_EXERCISE DIRECTIONS_: Reprint the lines below as they are, minus the pictures.

_SUPPLIED RECORDS_:
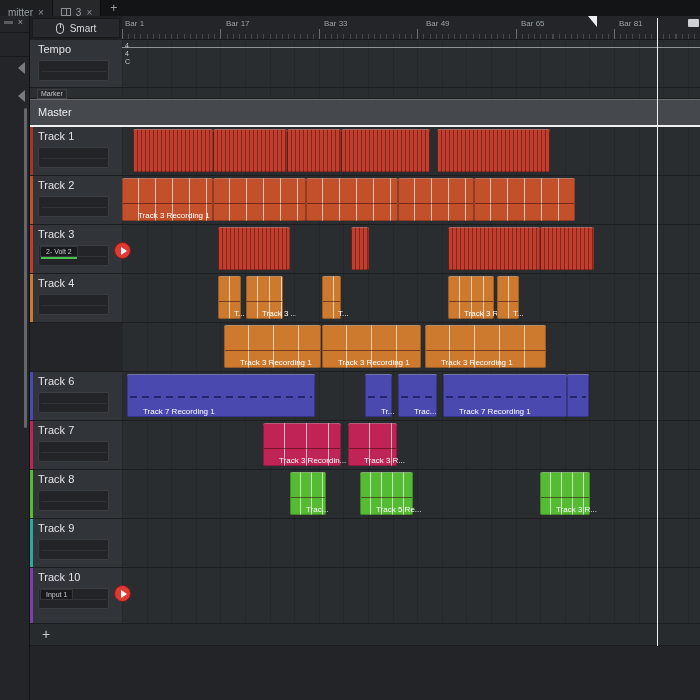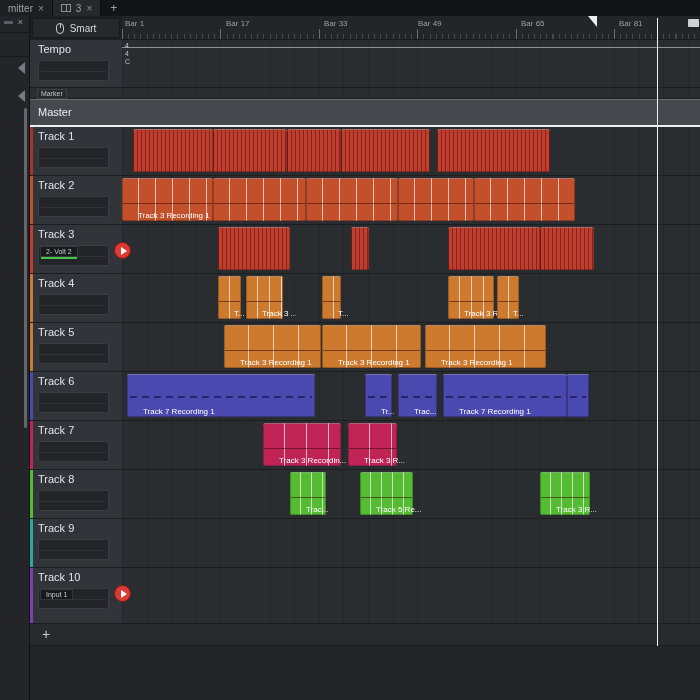"mitter" .tab { padding: 4px 8px -> 12px 8px }
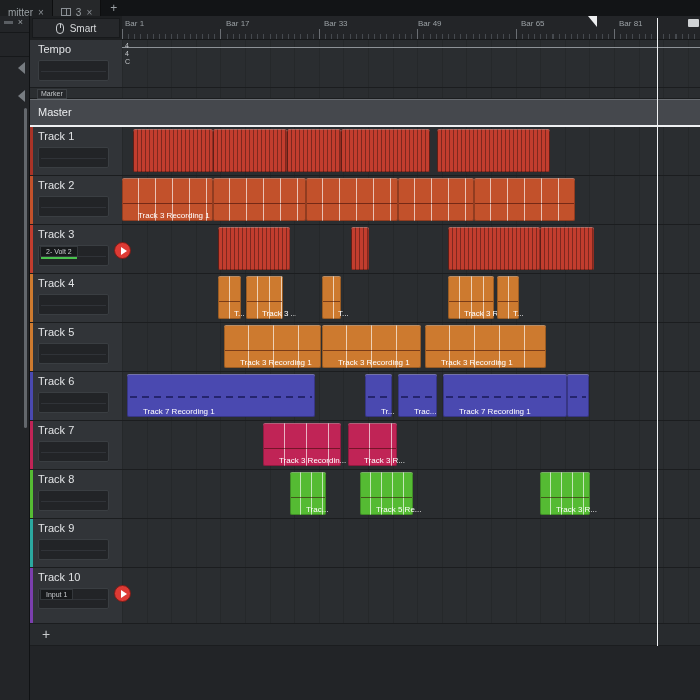"Bar 49" div.bar-label { left: 296px -> 304px }
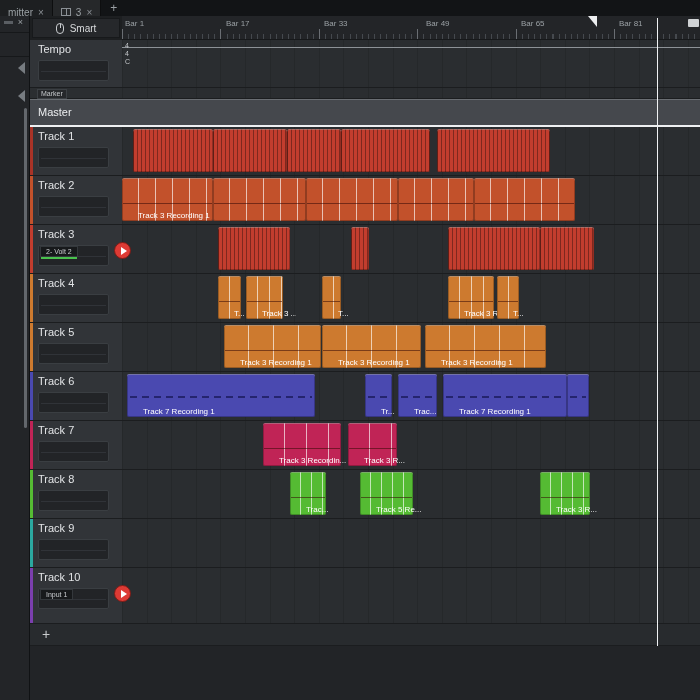"Track 5" div.hdr { html: <div> <div></div> <div>Track 5</div> <div></div> </div> -> none }
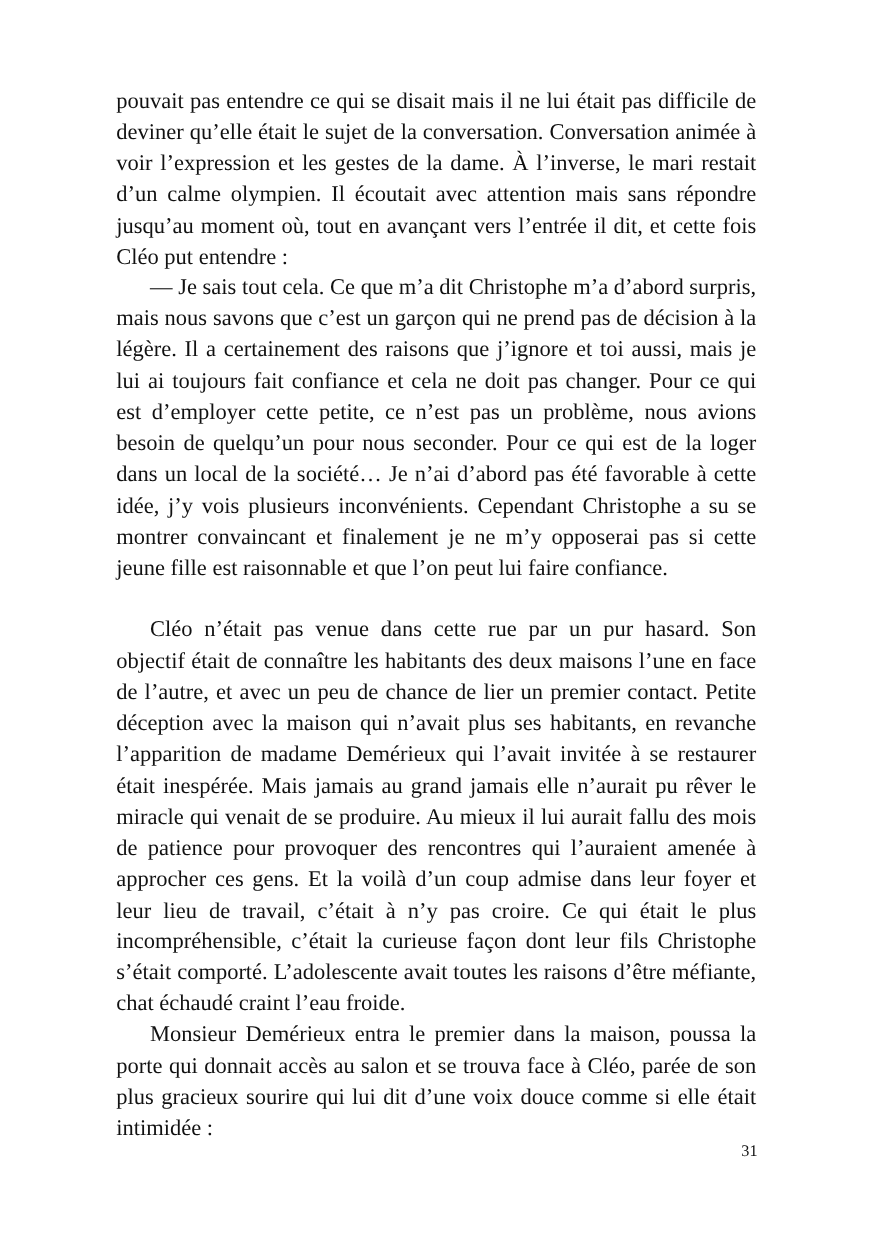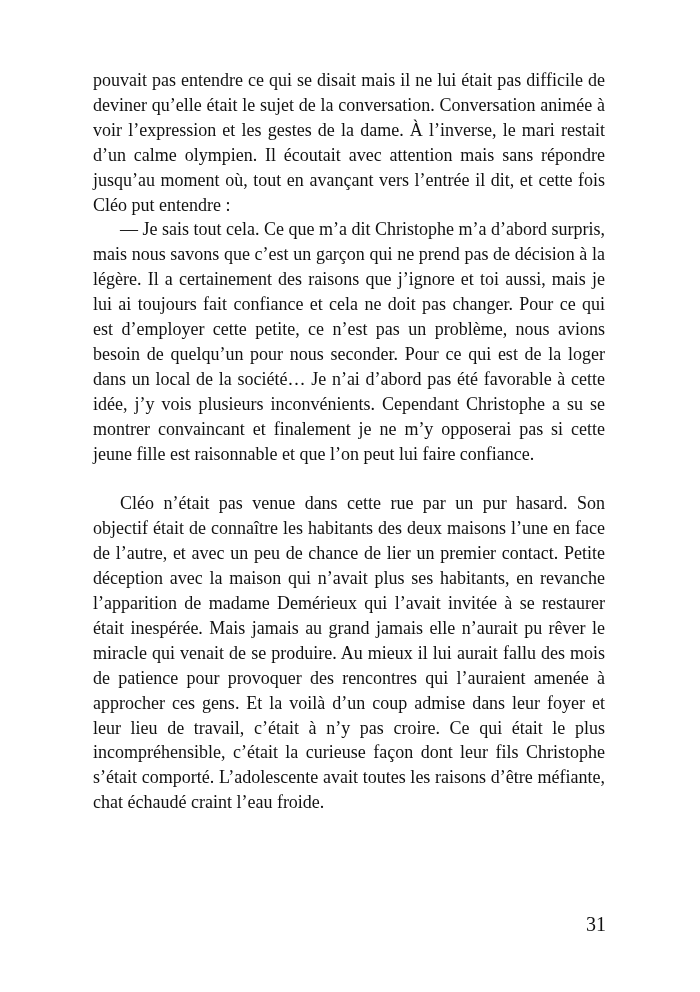"Monsieur Demérieux entra le premier" p.indent { html: none -> <p>Monsieur Demérieux entra le premier dans la maison, poussa la porte qui donnait accès au salon et se trouva face à Cléo, parée de son plus gracieux sourire qui lui dit d’une voix douce comme si elle était intimidée :</p> }
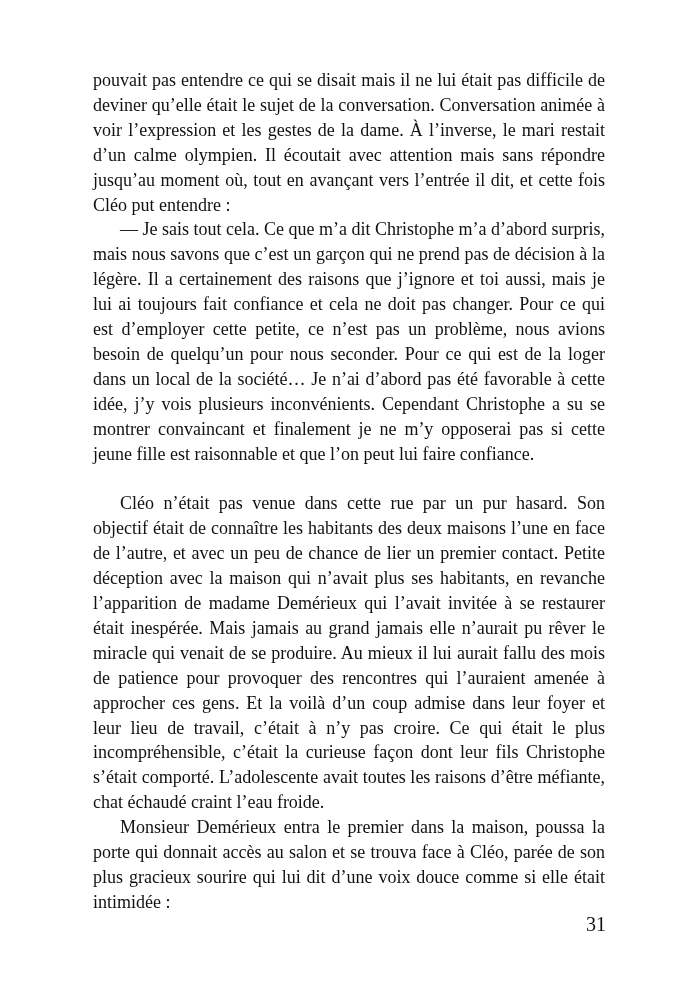"31" .page-number { font-size: 20px -> 13px }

_SOLUTION FOR THIS EXERCISE_:
"mitter" .tab { padding: 4px 8px -> 12px 8px }
"Bar 49" div.bar-label { left: 296px -> 304px }
"Track 5" div.hdr { html: <div> <div></div> <div>Track 5</div> <div></div> </div> -> none }
"Monsieur Demérieux entra le premier" p.indent { html: none -> <p>Monsieur Demérieux entra le premier dans la maison, poussa la porte qui donnait accès au salon et se trouva face à Cléo, parée de son plus gracieux sourire qui lui dit d’une voix douce comme si elle était intimidée :</p> }
"31" .page-number { font-size: 20px -> 13px }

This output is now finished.